=== Begin Enclosure ===

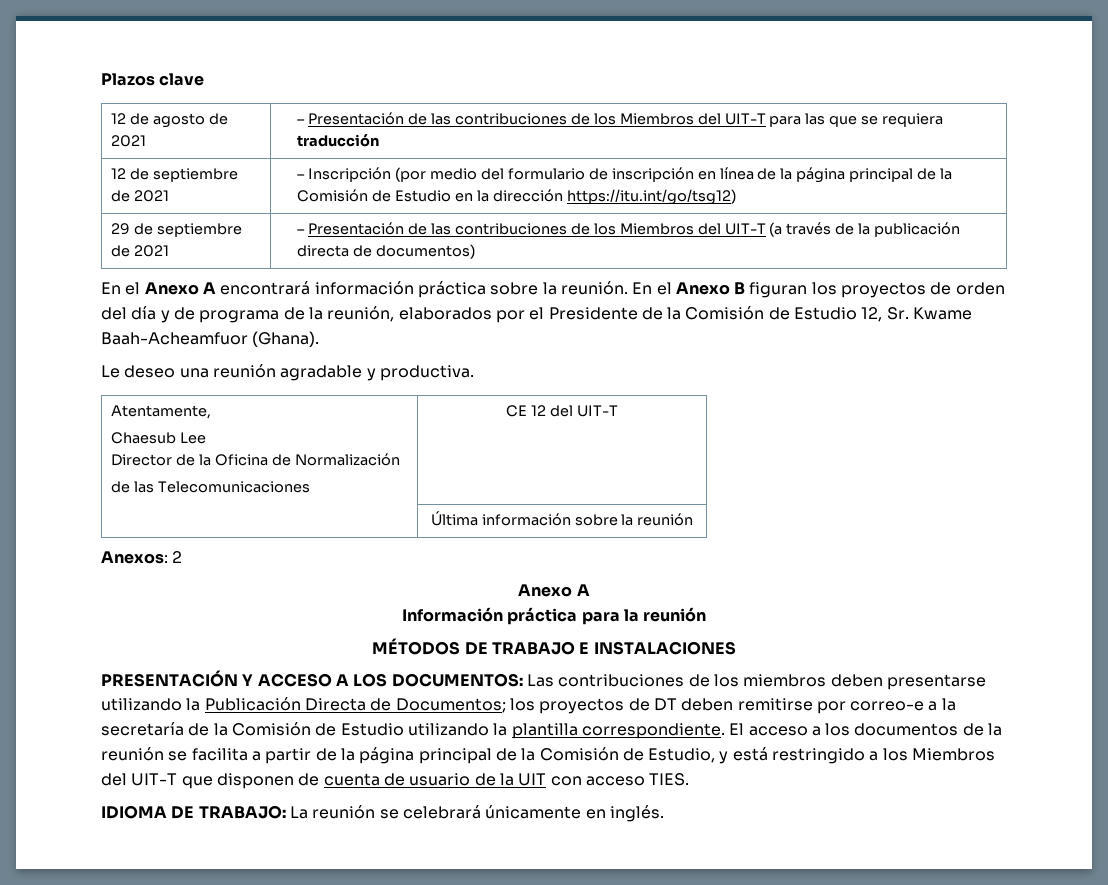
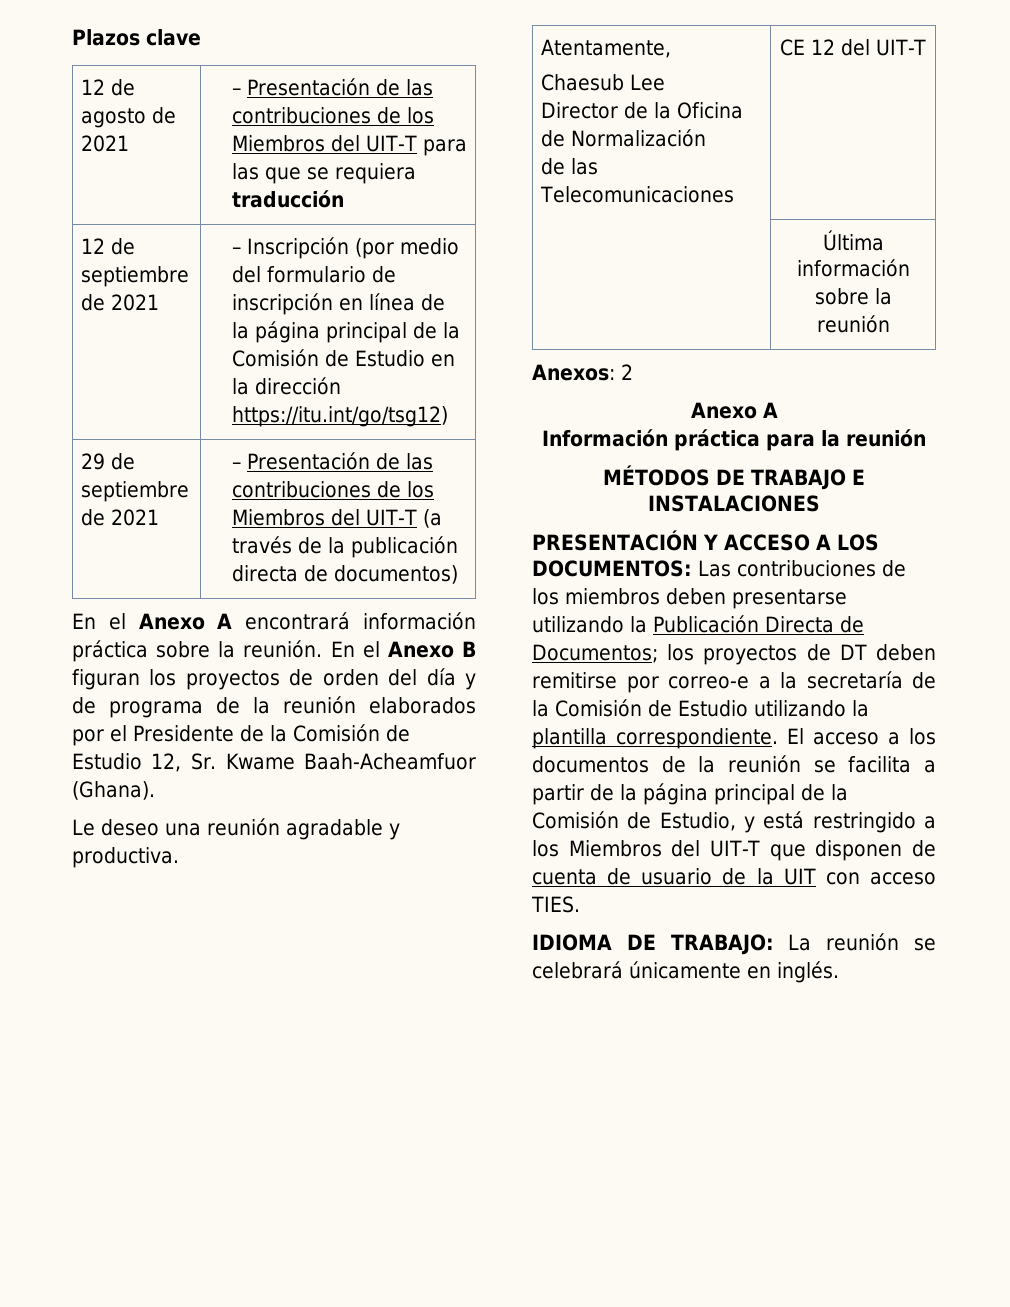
- En el Anexo B figuran los proyectos de orden del día y de programa de la reunión, elaborados por el Presidente de la Comisión de Estudio 12, Sr. Kwame Baah-Acheamfuor (Ghana).
+ En el Anexo B figuran los proyectos de orden del día y de programa de la reunión elaborados por el Presidente de la Comisión de Estudio 12, Sr. Kwame Baah-Acheamfuor (Ghana).

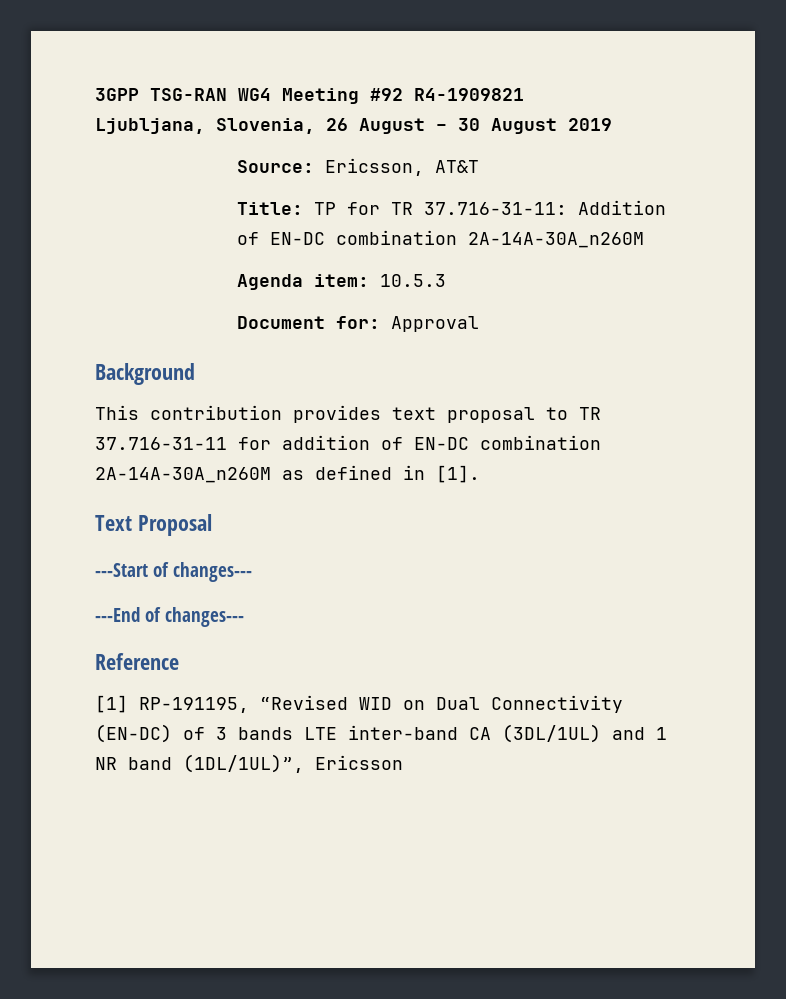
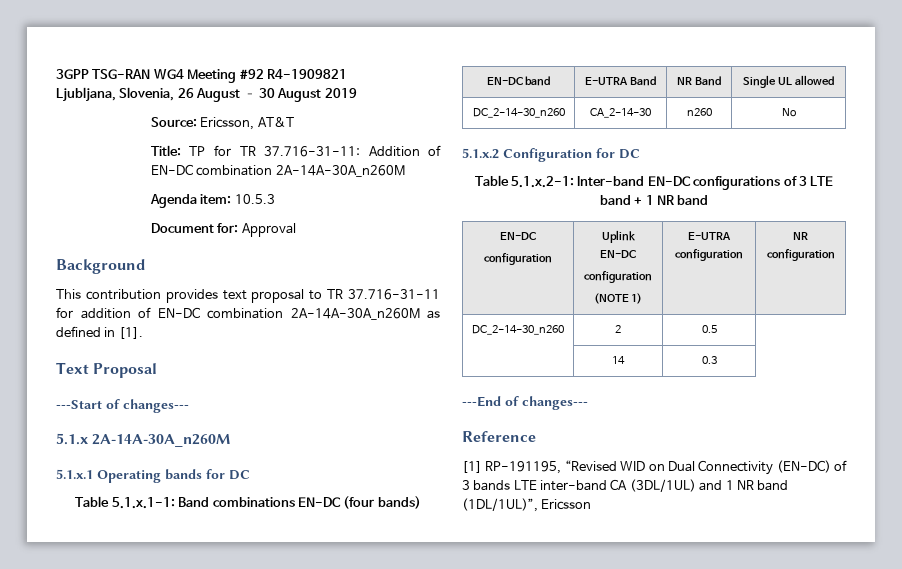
+ 5.1.x 2A-14A-30A_n260M
+ 5.1.x.1 Operating bands for DC
+ Table 5.1.x.1-1: Band combinations EN-DC (four bands)
+ EN-DC band | E-UTRA Band | NR Band | Single UL allowed
+ DC_2-14-30_n260 | CA_2-14-30 | n260 | No
+ 5.1.x.2 Configuration for DC
+ Table 5.1.x.2-1: Inter-band EN-DC configurations of 3 LTE band + 1 NR band
+ EN-DC
+ configuration | Uplink EN-DC
+ configuration
+ (NOTE 1) | E-UTRA configuration | NR configuration
+ DC_2-14-30_n260 | 2 | 0.5
+ | 14 | 0.3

=== End Enclosure ===

### Directions for this task
All entries above are to be set down word for word, and the pictures are to be left out.

### Answer box
- En el Anexo B figuran los proyectos de orden del día y de programa de la reunión, elaborados por el Presidente de la Comisión de Estudio 12, Sr. Kwame Baah-Acheamfuor (Ghana).
+ En el Anexo B figuran los proyectos de orden del día y de programa de la reunión elaborados por el Presidente de la Comisión de Estudio 12, Sr. Kwame Baah-Acheamfuor (Ghana).

+ 5.1.x 2A-14A-30A_n260M
+ 5.1.x.1 Operating bands for DC
+ Table 5.1.x.1-1: Band combinations EN-DC (four bands)
+ EN-DC band | E-UTRA Band | NR Band | Single UL allowed
+ DC_2-14-30_n260 | CA_2-14-30 | n260 | No
+ 5.1.x.2 Configuration for DC
+ Table 5.1.x.2-1: Inter-band EN-DC configurations of 3 LTE band + 1 NR band
+ EN-DC
+ configuration | Uplink EN-DC
+ configuration
+ (NOTE 1) | E-UTRA configuration | NR configuration
+ DC_2-14-30_n260 | 2 | 0.5
+ | 14 | 0.3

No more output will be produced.